(Structured diff data)
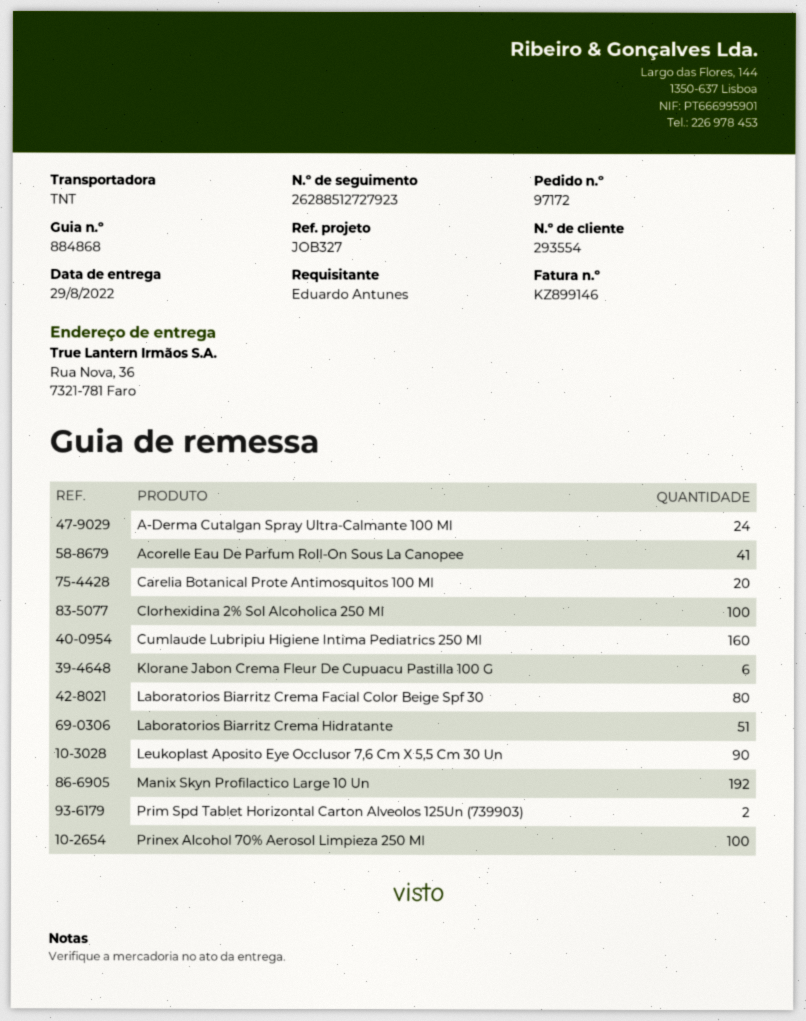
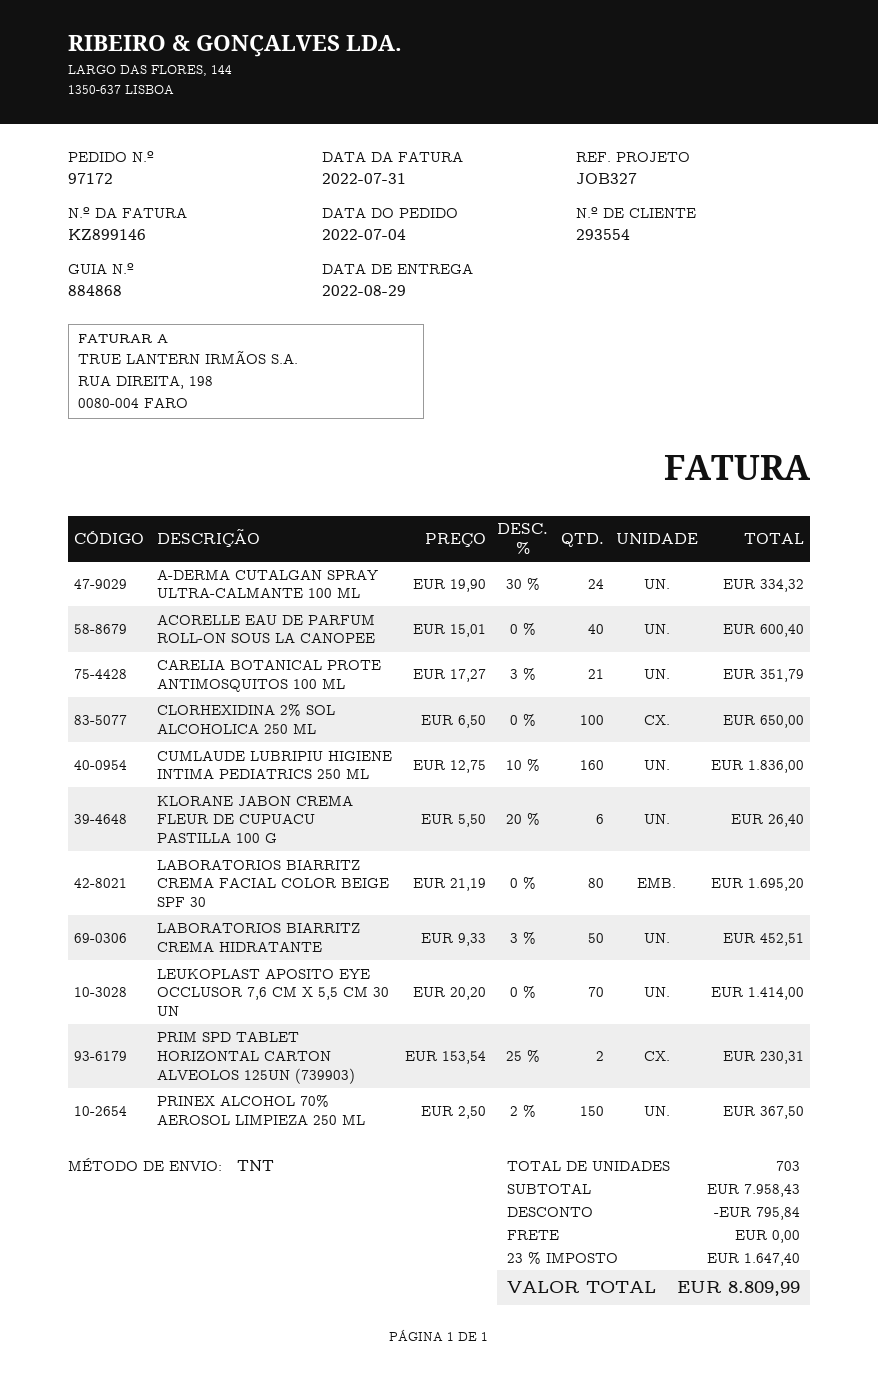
Acorelle Eau De Parfum Roll-On Sous La Canopee: 41 -> 40
Carelia Botanical Prote Antimosquitos 100 Ml: 20 -> 21
Laboratorios Biarritz Crema Hidratante: 51 -> 50
Leukoplast Aposito Eye Occlusor 7,6 Cm X 5,5 Cm 30 Un: 90 -> 70
Manix Skyn Profilactico Large 10 Un: 192 -> none
Prinex Alcohol 70% Aerosol Limpieza 250 Ml: 100 -> 150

→ Work order:
Without including the pictures, reproduce all entries exactly.

→ Solution to this task:
Acorelle Eau De Parfum Roll-On Sous La Canopee: 41 -> 40
Carelia Botanical Prote Antimosquitos 100 Ml: 20 -> 21
Laboratorios Biarritz Crema Hidratante: 51 -> 50
Leukoplast Aposito Eye Occlusor 7,6 Cm X 5,5 Cm 30 Un: 90 -> 70
Manix Skyn Profilactico Large 10 Un: 192 -> none
Prinex Alcohol 70% Aerosol Limpieza 250 Ml: 100 -> 150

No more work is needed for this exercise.